March 10, 2008

Youth, Privacy, and Texting
Danah Boyd offers some insightful commentary in reaction to an article in Sunday’s NY Times discussing the digital divide between tech-savvy teens and the adults that try to understand them. The article talks about the miscommunications and frustrations that result from the generational/technological gap, as well as the emergence of a “new sensibility” that comes from instant and constant communication via text and mobile phone calls. Teens’ desire for privacy, secrecy, and socializing, the story points out, are aided by unlimited SMS packages, calls, and uninterrupted connection to their peers via the web (and particularly, social networking sites).

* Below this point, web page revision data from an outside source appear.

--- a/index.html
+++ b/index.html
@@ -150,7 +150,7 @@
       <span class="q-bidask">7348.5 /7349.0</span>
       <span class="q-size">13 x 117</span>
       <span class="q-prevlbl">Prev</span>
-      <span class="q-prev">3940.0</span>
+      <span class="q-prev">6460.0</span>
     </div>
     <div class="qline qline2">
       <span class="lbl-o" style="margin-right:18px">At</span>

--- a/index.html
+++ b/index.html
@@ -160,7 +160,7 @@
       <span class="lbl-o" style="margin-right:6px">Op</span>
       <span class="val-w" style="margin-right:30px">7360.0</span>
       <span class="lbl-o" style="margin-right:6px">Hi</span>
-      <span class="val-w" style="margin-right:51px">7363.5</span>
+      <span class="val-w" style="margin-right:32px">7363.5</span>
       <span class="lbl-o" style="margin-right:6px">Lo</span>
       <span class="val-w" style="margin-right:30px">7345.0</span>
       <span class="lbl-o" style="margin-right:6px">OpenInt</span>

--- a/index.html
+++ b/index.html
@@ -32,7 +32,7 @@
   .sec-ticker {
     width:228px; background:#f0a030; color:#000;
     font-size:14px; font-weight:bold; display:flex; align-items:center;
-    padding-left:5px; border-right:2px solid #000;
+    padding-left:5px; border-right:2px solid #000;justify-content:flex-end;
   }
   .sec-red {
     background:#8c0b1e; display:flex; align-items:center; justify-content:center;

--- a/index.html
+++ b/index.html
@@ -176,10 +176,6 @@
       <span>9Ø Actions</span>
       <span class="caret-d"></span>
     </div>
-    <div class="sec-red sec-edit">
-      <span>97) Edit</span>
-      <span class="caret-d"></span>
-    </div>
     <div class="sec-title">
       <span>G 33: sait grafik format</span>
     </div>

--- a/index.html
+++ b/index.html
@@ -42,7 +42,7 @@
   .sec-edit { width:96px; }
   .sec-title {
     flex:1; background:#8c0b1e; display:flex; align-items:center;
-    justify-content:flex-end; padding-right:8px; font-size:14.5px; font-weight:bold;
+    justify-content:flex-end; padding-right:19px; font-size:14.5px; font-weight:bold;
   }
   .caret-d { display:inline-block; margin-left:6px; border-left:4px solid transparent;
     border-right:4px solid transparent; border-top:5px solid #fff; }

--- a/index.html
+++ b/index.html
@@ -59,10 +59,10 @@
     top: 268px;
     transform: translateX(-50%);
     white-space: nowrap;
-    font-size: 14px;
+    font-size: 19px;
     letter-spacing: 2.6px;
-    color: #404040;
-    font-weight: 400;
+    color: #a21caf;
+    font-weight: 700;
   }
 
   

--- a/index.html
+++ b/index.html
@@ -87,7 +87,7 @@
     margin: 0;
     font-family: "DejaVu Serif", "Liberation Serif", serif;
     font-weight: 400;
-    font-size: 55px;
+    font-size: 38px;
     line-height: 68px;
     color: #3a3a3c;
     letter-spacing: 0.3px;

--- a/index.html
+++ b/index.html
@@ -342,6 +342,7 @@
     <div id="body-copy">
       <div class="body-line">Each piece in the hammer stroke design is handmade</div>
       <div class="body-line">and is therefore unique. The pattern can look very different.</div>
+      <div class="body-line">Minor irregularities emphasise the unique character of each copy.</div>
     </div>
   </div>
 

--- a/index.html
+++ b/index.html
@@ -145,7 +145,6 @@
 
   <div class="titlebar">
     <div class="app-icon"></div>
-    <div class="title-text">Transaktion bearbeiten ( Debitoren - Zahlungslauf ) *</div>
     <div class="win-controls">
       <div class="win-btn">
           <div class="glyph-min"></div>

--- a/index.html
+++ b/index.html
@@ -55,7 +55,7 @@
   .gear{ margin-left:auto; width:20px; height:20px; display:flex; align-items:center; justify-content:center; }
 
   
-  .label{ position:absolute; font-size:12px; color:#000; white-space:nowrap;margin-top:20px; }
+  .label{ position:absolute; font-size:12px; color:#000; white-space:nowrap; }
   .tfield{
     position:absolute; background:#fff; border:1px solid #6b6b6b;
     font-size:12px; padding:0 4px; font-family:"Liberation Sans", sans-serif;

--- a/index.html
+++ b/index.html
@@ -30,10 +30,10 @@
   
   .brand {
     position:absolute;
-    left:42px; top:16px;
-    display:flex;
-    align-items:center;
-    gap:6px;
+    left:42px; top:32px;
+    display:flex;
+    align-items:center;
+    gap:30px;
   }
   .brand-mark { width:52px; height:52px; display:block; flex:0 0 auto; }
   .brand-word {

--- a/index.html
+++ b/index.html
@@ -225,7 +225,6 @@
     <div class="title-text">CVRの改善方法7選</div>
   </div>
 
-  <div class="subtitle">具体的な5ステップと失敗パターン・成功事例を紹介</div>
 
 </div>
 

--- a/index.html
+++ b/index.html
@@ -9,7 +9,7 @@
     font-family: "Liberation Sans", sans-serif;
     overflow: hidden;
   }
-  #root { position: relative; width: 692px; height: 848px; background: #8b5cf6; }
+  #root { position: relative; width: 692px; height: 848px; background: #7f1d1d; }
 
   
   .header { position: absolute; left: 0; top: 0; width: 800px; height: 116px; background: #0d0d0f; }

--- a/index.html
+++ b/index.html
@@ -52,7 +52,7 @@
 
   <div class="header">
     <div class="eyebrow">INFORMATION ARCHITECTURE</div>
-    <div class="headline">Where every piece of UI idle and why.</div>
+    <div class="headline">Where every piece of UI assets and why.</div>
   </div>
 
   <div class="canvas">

In her response, Boyd acknowledges the way mobile technology has changed the way teens interact and establish boundaries between themselves and their guardians, but also offers a deeper look at the technology-as-cultural-agitator perspective:
…The mobile phone changes the rules. Texting allows people to communicate even when they aren’t at arms length or can’t arrange simultaneous interactions. Because texting happens silently, it’s far more effective as a backchannel mechanism than whispering. Codes are not necessarily about hiding from adults as much as efficiency; deleting sent/received messages is far more effective than codes…
There’s an arms race going on: parental surveillance vs. technology to assert privacy. We aren’t seeing the radical OMG technology ruins everything stage. We’re seeing the next in line of a long progression. And it’s just the beginning. The arms race is heating up. As parents implement keyboard tracking, kids go to texting. How long until parents demand that companies send them transcripts of everything?… The very nature of publicity and privacy are getting disrupted. As kids work to be invisible to people who hold direct power over them (parents, teachers, etc.), they happily expose themselves to audiences of peers. And they expose themselves to corporations. They know that the company can see everything they send through their servers/service, but who cares? Until these companies show clear allegiance with their parents, they’re happy to assume that the companies are on their side and can do them no harm.
Generation gap and technology ruining everything stories will be forever more. These do sell and they are fun to read. Yet, for parents and teachers and other concerned folks wanting to get a clear perspective of what’s going on, it’s important to remember that at the end of the day, the intentions and desires aren’t changing… it’s just the architecture that makes the practices possible that is. The refraction of light is changing because the medium through which it is channeled is changing, but the light itself stays the same and to guide our children, we need to remember to pay attention to the light, not the refraction or the medium that’s causing the refraction.